GIVEN INFORMATION START
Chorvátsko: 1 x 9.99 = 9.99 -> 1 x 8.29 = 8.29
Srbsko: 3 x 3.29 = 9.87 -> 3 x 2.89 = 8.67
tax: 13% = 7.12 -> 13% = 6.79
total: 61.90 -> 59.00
GIVEN INFORMATION END
GIVEN INFORMATION START
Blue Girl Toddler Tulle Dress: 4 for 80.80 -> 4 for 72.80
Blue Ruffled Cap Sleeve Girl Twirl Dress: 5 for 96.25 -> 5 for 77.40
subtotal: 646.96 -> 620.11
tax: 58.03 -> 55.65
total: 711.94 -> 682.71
GIVEN INFORMATION END
* ACTIVITY: How many lines of the listing include the string "Dress"? Give only the number.

* RESULT OF THE TASK: 2